_Task details_: Report every line of the material that contains the string "font".
=== Begin Enclosure ===
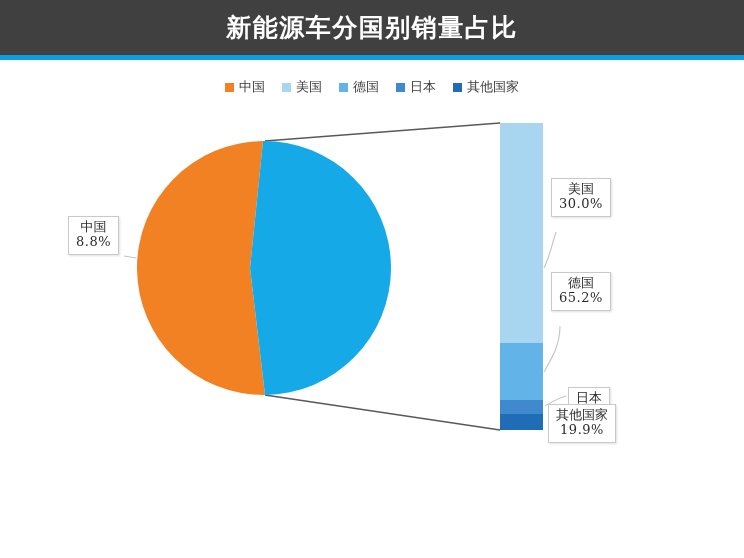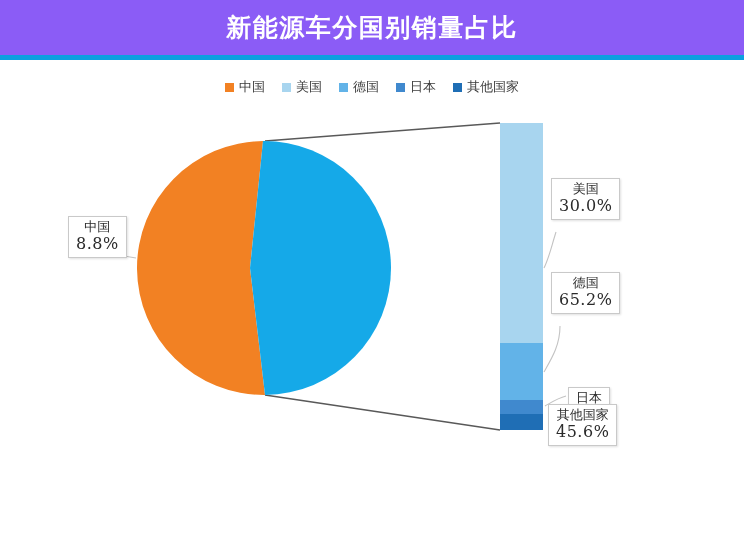--- a/index.html
+++ b/index.html
@@ -25,7 +25,7 @@
     top: 0;
     width: 744px;
     height: 60px;
-    background: #8b5cf6;
+    background: #404040;
     box-sizing: border-box;
   }
   #title-banner::after {

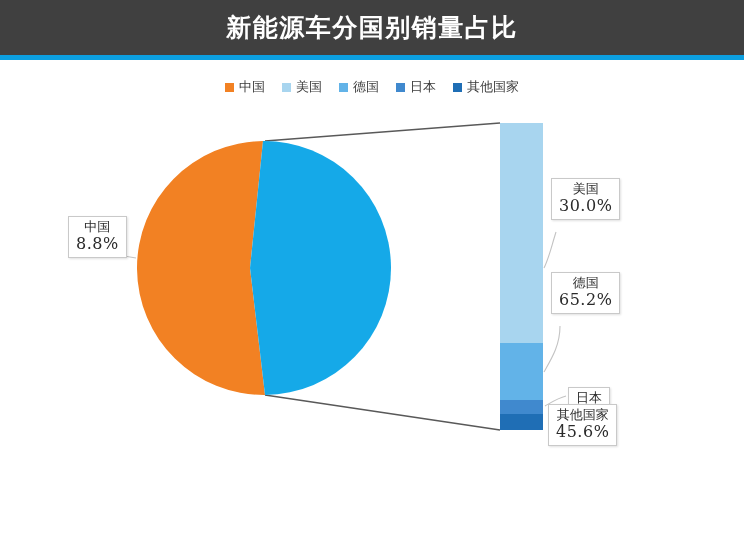--- a/index.html
+++ b/index.html
@@ -109,7 +109,7 @@
   }
   .callout .c-value {
     display: block;
-    font-size: 16px;
+    font-size: 13px;
     font-family: "DejaVu Serif", "Liberation Serif", serif;
     letter-spacing: 0.5px;
   }

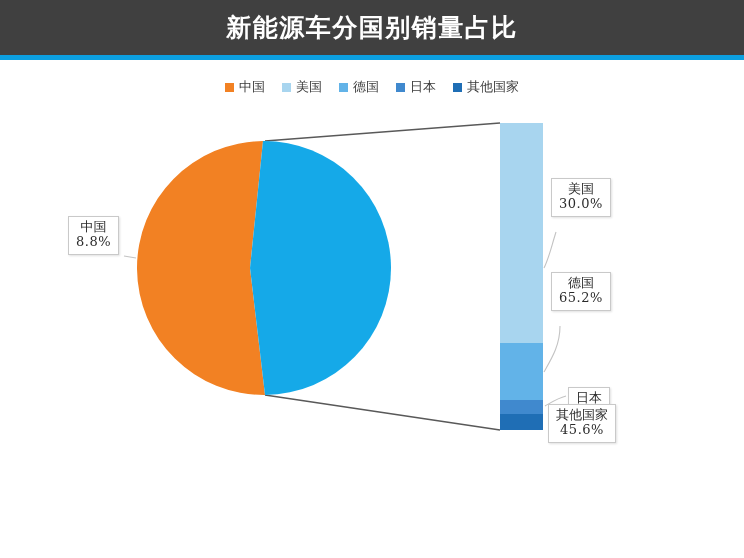--- a/index.html
+++ b/index.html
@@ -199,7 +199,7 @@
 
   <div class="callout" id="callout-other">
     <span class="c-name">其他国家</span>
-    <span class="c-value">45.6%</span>
+    <span class="c-value">19.9%</span>
   </div>
 
 </div>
=== End Enclosure ===
_Result for this task_:
-    font-size: 16px;
+    font-size: 13px;
     font-family: "DejaVu Serif", "Liberation Serif", serif;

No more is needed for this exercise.